Summary. The manuscript introduces EdgeFlowerTune, a real-device benchmark for federated LLM fine-tuning on edge systems built on Flower and MobileFineTuner. It evaluates methods using three protocols—Quality-under-Budget, Cost-to-Target, and Robustness—across commercial Android smartphones and NVIDIA edge boards, concluding that accuracy-only assessments can mislead on deployability due to differences in system costs and robustness under realistic constraints.

Significance. If the reported divergences hold under broader conditions, the work fills a gap between simulation-based federated learning studies and practical edge deployment by providing a joint quality-system evaluation framework.

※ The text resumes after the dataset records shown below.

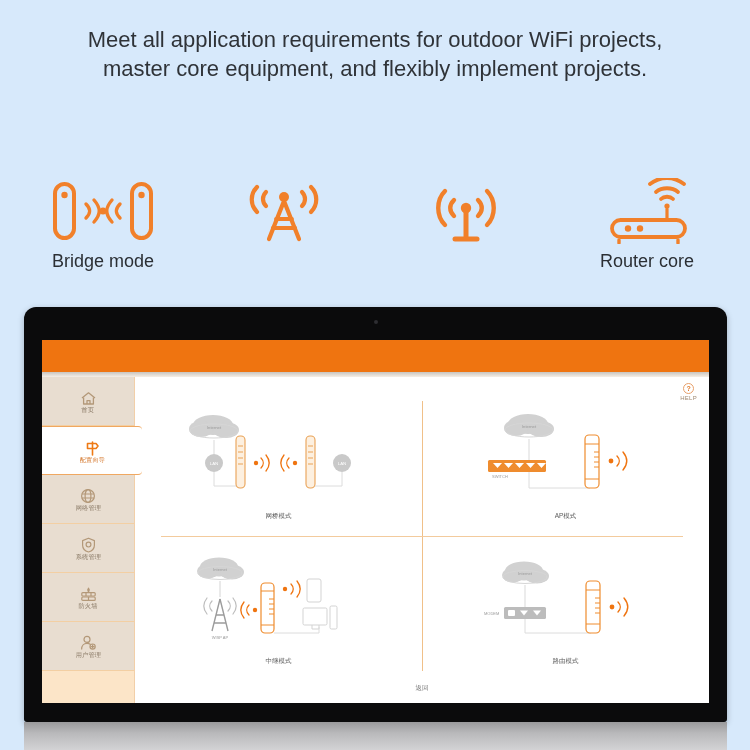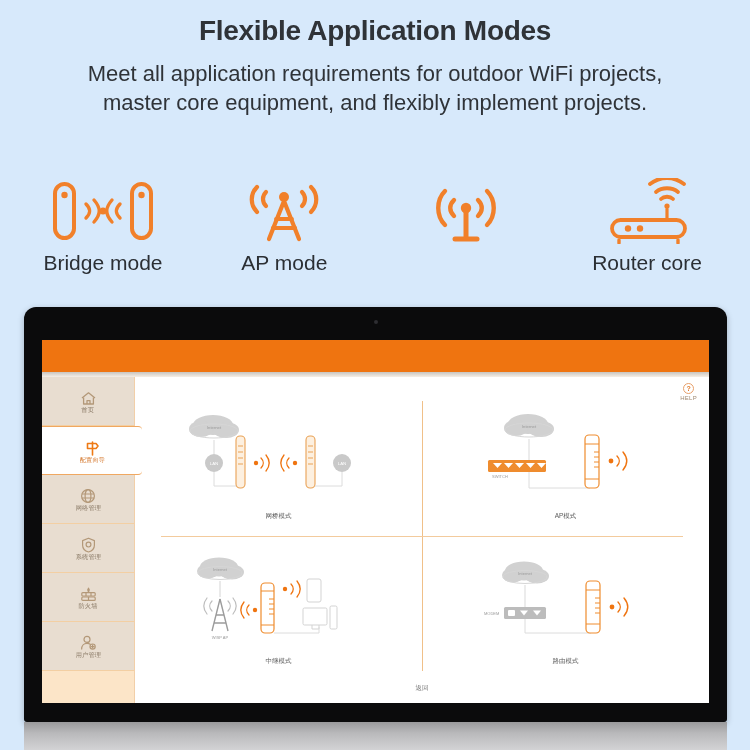--- a/index.html
+++ b/index.html
@@ -28,21 +28,21 @@
   .modes {
     position: absolute; top: 175px; left: 0; width: 750px;
     display: flex; justify-content: space-between;
     padding: 0 14px;
   }
   .mode { width: 178px; text-align: center; }
   .mode-icon { height: 72px; display: flex; align-items: center; justify-content: center; }
   .mode-icon svg { display: block; }
   .mode-label {
     margin-top: 4px;
-    font-size: 21px; color: #2b2f34; font-weight: normal;
+    font-size: 18px; color: #2b2f34; font-weight: normal;
     white-space: nowrap;
   }
 
   
   .device {
     position: absolute; left: 24px; top: 307px;
     width: 703px; height: 415px;
     background: #0b0b0c;
     border-radius: 12px 12px 3px 3px;
     box-shadow: 0 2px 6px rgba(0,0,0,0.25);
@@ -145,21 +145,20 @@
 
   
   svg.diag { display: block; }
 </style>
 </head>
 <body>
 
 <div id="page">
 
   <div class="hero">
-    <div class="hero-title">Flexible Application Modes</div>
     <div class="hero-sub">Meet all application requirements for outdoor WiFi projects, master core equipment, and flexibly implement projects.</div>
   </div>
 
   <div class="modes">
 
     <div class="mode">
       <div class="mode-icon">
         <svg width="110" height="66" viewBox="0 0 110 66">
           <g fill="none" stroke="#f1802a" stroke-width="4" stroke-linecap="round" stroke-linejoin="round">
             <rect x="7" y="6" width="19" height="54" rx="9.5"></rect>
@@ -190,21 +189,20 @@
           </g>
           <circle cx="42" cy="20" r="5" fill="#f1802a"></circle>
           <g fill="none" stroke="#f1802a" stroke-width="4.2" stroke-linecap="round" stroke-linejoin="round">
             <path d="M42 24 L 27 62"></path>
             <path d="M42 24 L 57 62"></path>
             <path d="M34.2 42 L 49.8 42"></path>
             <path d="M31 51 L 53 51"></path>
           </g>
         </svg>
       </div>
-      <div class="mode-label">AP mode</div>
     </div>
 
     <div class="mode">
       <div class="mode-icon">
         <svg width="78" height="68" viewBox="0 0 78 68">
           <g fill="none" stroke="#f1802a" stroke-width="4.4" stroke-linecap="round">
             <path d="M27 23 C 22 28, 22 34, 27 39"></path>
             <path d="M51 23 C 56 28, 56 34, 51 39"></path>
             <path d="M18 14 C 9 23, 9 39, 18 48"></path>
             <path d="M60 14 C 69 23, 69 39, 60 48"></path>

The real-device instantiation and introduction of the three complementary protocols are strengths that could encourage more holistic method design in the field.

major comments (2)

[Abstract] Abstract and experimental results: the central claim that 'accuracy-only evaluation can lead to misleading conclusions' and that 'methods with similar final quality may differ substantially in deployability' is stated without any quantitative data, specific accuracy/cost numbers, error bars, or statistical significance tests in the provided description; this leaves the magnitude and reliability of the effect unassessable.
[Benchmark Design] Benchmark instantiation and protocols: the choice of commercial Android smartphones, NVIDIA edge boards, and the three protocols is presented as representative of 'realistic edge-system constraints,' yet no justification or coverage analysis is given for omitted factors such as variable thermal throttling, intermittent 4G/5G connectivity, or non-Flower orchestration overheads; because the misleading-conclusions claim depends on these differences generalizing, the sampling assumption is load-bearing and unverified.

Simulated Author's Rebuttal

2 responses · 0 unresolved

We thank the referee for the constructive feedback on our manuscript. We address the major comments point by point below, proposing revisions to strengthen the presentation of our results and benchmark design.

read point-by-point responses

Referee: [Abstract] Abstract and experimental results: the central claim that 'accuracy-only evaluation can lead to misleading conclusions' and that 'methods with similar final quality may differ substantially in deployability' is stated without any quantitative data, specific accuracy/cost numbers, error bars, or statistical significance tests in the provided description; this leaves the magnitude and reliability of the effect unassessable.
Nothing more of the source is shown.